==== Provided material

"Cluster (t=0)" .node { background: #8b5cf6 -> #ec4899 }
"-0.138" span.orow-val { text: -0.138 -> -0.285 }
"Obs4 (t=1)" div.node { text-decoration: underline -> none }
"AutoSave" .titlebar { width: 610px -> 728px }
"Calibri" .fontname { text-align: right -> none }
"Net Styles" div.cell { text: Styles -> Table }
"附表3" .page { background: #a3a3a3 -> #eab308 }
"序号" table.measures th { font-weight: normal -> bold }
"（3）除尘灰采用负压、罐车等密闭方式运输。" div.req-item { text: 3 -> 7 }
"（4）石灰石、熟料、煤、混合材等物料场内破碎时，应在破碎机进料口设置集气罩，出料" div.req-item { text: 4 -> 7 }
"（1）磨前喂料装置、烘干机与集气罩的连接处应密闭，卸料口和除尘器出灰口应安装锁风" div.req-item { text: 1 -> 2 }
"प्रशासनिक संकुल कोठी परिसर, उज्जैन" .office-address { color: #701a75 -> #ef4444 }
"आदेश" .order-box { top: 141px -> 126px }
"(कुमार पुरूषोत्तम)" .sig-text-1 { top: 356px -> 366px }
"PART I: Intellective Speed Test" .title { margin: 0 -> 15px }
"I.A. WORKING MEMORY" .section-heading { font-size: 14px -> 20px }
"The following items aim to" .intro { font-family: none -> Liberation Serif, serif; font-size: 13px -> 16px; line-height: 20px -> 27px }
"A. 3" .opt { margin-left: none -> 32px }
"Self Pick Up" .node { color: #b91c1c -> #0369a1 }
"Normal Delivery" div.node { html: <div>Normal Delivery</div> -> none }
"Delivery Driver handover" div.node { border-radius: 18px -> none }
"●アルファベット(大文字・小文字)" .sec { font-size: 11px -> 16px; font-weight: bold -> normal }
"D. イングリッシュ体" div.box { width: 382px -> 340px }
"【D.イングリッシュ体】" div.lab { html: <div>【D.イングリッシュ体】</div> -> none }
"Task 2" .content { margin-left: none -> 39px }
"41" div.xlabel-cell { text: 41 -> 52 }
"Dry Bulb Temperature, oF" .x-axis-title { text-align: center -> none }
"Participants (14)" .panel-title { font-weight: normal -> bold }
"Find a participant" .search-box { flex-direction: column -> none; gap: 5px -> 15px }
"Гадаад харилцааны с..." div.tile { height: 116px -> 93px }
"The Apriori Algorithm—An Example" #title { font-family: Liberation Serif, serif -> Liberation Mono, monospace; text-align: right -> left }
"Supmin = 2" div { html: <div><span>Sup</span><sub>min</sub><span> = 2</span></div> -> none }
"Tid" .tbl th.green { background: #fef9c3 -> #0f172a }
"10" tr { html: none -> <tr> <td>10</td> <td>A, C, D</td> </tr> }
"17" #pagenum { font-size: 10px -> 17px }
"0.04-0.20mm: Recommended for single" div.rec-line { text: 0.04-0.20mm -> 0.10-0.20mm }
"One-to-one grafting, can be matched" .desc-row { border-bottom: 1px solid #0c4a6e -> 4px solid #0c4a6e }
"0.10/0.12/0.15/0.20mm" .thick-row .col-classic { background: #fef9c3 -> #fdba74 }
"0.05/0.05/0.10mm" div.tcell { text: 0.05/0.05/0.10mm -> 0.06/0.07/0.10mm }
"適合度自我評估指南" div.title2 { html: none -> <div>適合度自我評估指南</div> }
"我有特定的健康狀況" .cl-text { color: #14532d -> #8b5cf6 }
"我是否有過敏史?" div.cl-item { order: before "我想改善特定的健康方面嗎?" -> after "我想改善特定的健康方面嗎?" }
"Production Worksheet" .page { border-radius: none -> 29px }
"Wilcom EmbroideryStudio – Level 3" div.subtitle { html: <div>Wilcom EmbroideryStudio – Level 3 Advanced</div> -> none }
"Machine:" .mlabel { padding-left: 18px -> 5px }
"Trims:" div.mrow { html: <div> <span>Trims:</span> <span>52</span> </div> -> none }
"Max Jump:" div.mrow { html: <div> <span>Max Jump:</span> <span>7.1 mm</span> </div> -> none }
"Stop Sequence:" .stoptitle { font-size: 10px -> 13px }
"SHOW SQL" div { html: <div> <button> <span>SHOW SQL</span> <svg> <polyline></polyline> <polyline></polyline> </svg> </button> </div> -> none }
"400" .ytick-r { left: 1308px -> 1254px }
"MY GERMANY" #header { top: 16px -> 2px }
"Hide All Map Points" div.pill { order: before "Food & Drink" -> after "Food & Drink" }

========

** Your assignment **
Once the line containing "top: 16px ->" is found, please retype it and every remaining line of the listing above, exactly, with nothing else.

** Exercise response **
"MY GERMANY" #header { top: 16px -> 2px }
"Hide All Map Points" div.pill { order: before "Food & Drink" -> after "Food & Drink" }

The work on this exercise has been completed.